Geology

Geology
The 366 daily episodes in 2014 were chronological snapshots of earth history, beginning with the Precambrian in January and on to the Cenozoic in December. You can find them all in the index in the right sidebar. In 2015, the daily episodes for each month were assembled into monthly packages (link in index at right), and a few new episodes were posted from 2015-18. You may be interested in a continuation of this blog on Substack at this location. Thanks for your interest!

Sunday, February 16, 2014

February 16. Cambrian rocks of the Grand Canyon




White line marks Great Unconformity,
with Tapeats Sandstone above.
The Grand Canyon of the Colorado River is a geologist’s dream. The rocks scream out their relationships, and as you descend into the canyon, the rocks are older and older. In the inner gorge, the dark-colored rocks are Precambrian in age. They are metamorphic rocks, altered during their long lives by heat and pressure. And the top of the Precambrian rocks is a surface called an unconformity. That means a break in the rock record – a gap in time when sediments were not laid down, or they were eroded away, or sometimes a combination of both. The unconformity in the Grand Canyon is called an angular unconformity, because the layers below it are at an angle to the layers above it – a clear violation of the rule of original horizontality that we talked about a few days ago. Not only were the lower rocks cooked and changed, they were tilted – all before they were eroded off to create that unconformity surface.

The Great Unconformity in the Grand Canyon is part of a nearly continent-wide break. The amount of time it represents varies, even within the Grand Canyon area, from as little as 175 million years to possibly as much as a billion years or more, depending on the age of the rocks beneath the erosion surface.

In the Tapeats Sandstone
But it’s February, and we’re in the Cambrian now. Let’s talk about the rocks above the unconformity – the Cambrian strata. There are three distinct packages of rocks, called formations, in the Cambrian of the Grand Canyon. The lowest, the oldest, is called the Tapeats sandstone. When you look into the Canyon, if you can see the inner gorge, the Tapeats is the relatively thin, resistant lip on the rim of the gorge. It’s probably around 525 million years old, which puts it in the Middle Cambrian, and it averages something like 200 feet thick, pretty thin for the Grand Canyon.

Above, and younger than the Tapeats we find the Bright Angel Shale. Shale is a fine-grained rock that solidified from mud, and it often has really thin beds, sometimes microscopic. All of that adds up to a rock unit that may be a lot less resistant to erosion than something like sandstone, and that’s the case in the Grand Canyon. Consequently, the top of the Tapeats Sandstone is marked by a wide, flattish expanse called the Tonto Platform. It’s the place where the Bright Angel Shale would have been but it’s been eroded away – at least eroded back, pretty far from the rim of the inner gorge. When it’s still present, it tends to form slopes rather than cliffs because it’s more easily eroded. The Bright Angel is reddish and greenish in color because of variable iron content, and it contributes to the beautiful colors deep in the canyon. It’s around 500 feet thick, which gives plenty of room for lots of erosional variety and interesting landforms.

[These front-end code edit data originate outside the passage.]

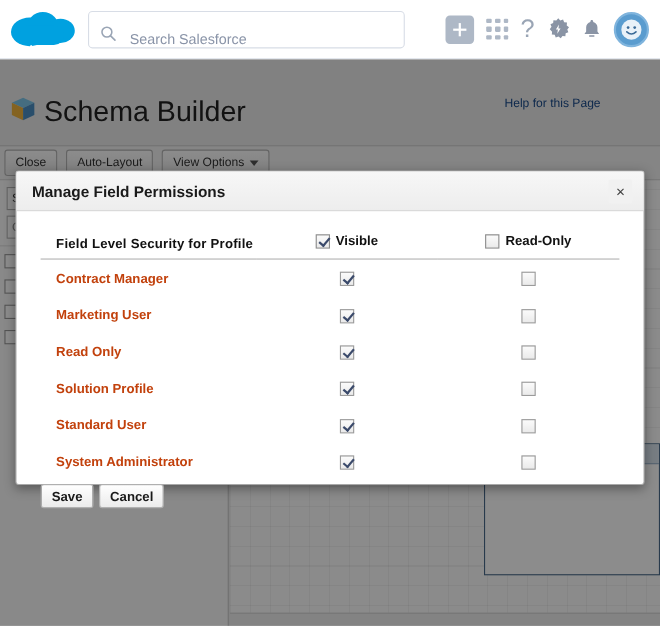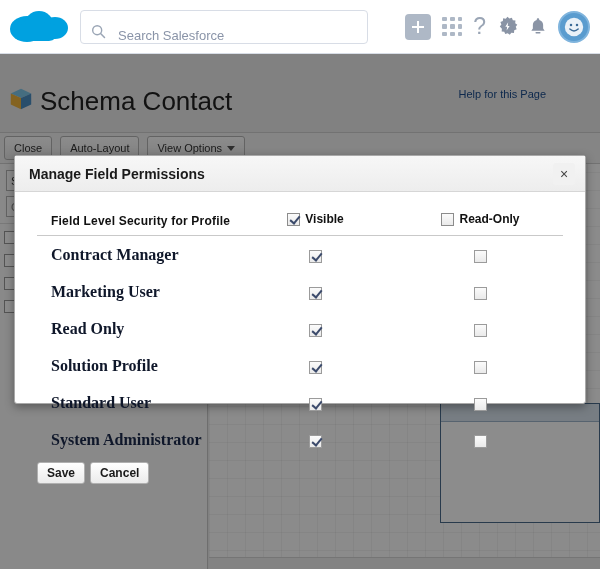--- a/index.html
+++ b/index.html
@@ -454,7 +454,7 @@
       <polygon points="3,8 14,13 14,25 3,20" fill="#f0b43c"></polygon>
       <polygon points="14,13 25,8 25,20 14,25" fill="#4b8fc4"></polygon>
     </svg>
-    <div class="page-title">Schema Contact</div>
+    <div class="page-title">Schema Builder</div>
   </div>
 
   <div class="toolbar">

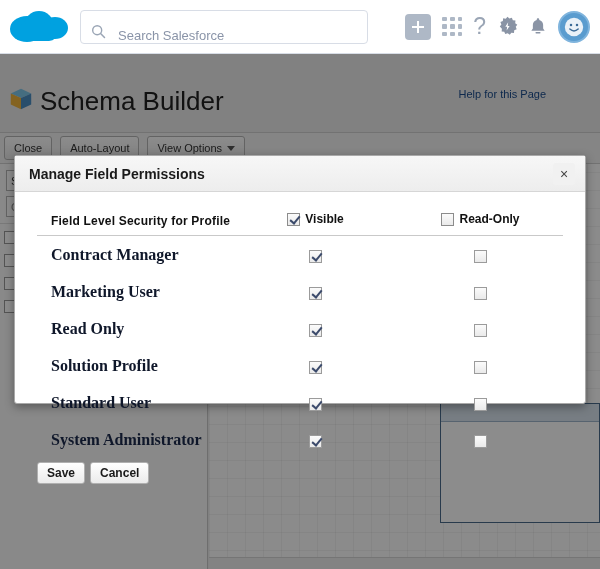--- a/index.html
+++ b/index.html
@@ -266,7 +266,7 @@
   .modal {
     position: absolute;
     left: 14px; top: 155px;
-    width: 572px; height: 249px;
+    width: 572px; height: 286px;
     background: #ffffff;
     border: 1px solid #a9a9a9;
     border-radius: 3px;

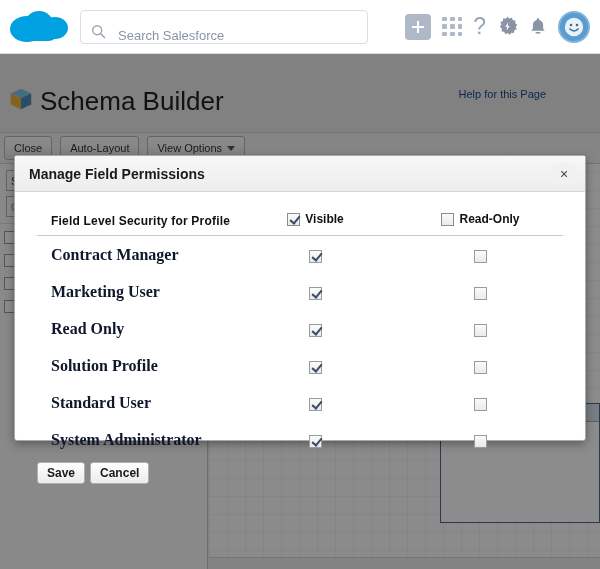--- a/index.html
+++ b/index.html
@@ -322,11 +322,10 @@
     font-weight: bold;
   }
   table.perm td {
-    font-size: 16px;
-    color: #0f172a;
+    font-size: 12px;
+    color: #c2410c;
     padding: 10px 0 9px 0;
     font-weight: bold;
-    font-family: Liberation Serif, serif;
   }
   table.perm td.col-name { padding-left: 14px; font-weight: bold; }
   table.perm td.col-chk { text-align: center; }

The upper, youngest part of the Cambrian in the Grand Canyon is the Muav Formation. It’s a multi-colored limestone interbedded with mudstone and some other rocks. It’s as much as 600 feet thick, and it’s a resistant cliff-former, making some of the first steep cliffs above the inner gorge and the Tapeats Sandstone.

Traditionally, geologists interpreted a change in rock type from sandstone that might have been deposited on a beach, to shale, which would be the finer sediment carried out into deeper water, to limestone, which could form in very deep water – all that would have been seen as evidence of the Cambrian Transgression that we talked about on February 5, with the seas encroaching and getting deeper and deeper across North America. That’s generally the way it worked, but it’s also possible for things like limestone to form in fairly shallow water – think of the calcareous white sand beaches on the west coast of Florida – so don’t look at it as entirely smooth and continuous. Stuff happened.

Geologists name rock formations, like they name periods of geologic time, to make it easier to refer to them, but it’s not arbitrary – there are distinct characteristics in each formation that make each one relatively easy to identify. Names come from a lot of sources, but all the Cambrian formations, Tapeats, Bright Angel, and Muav, were named for creeks and canyons in the Grand Canyon area.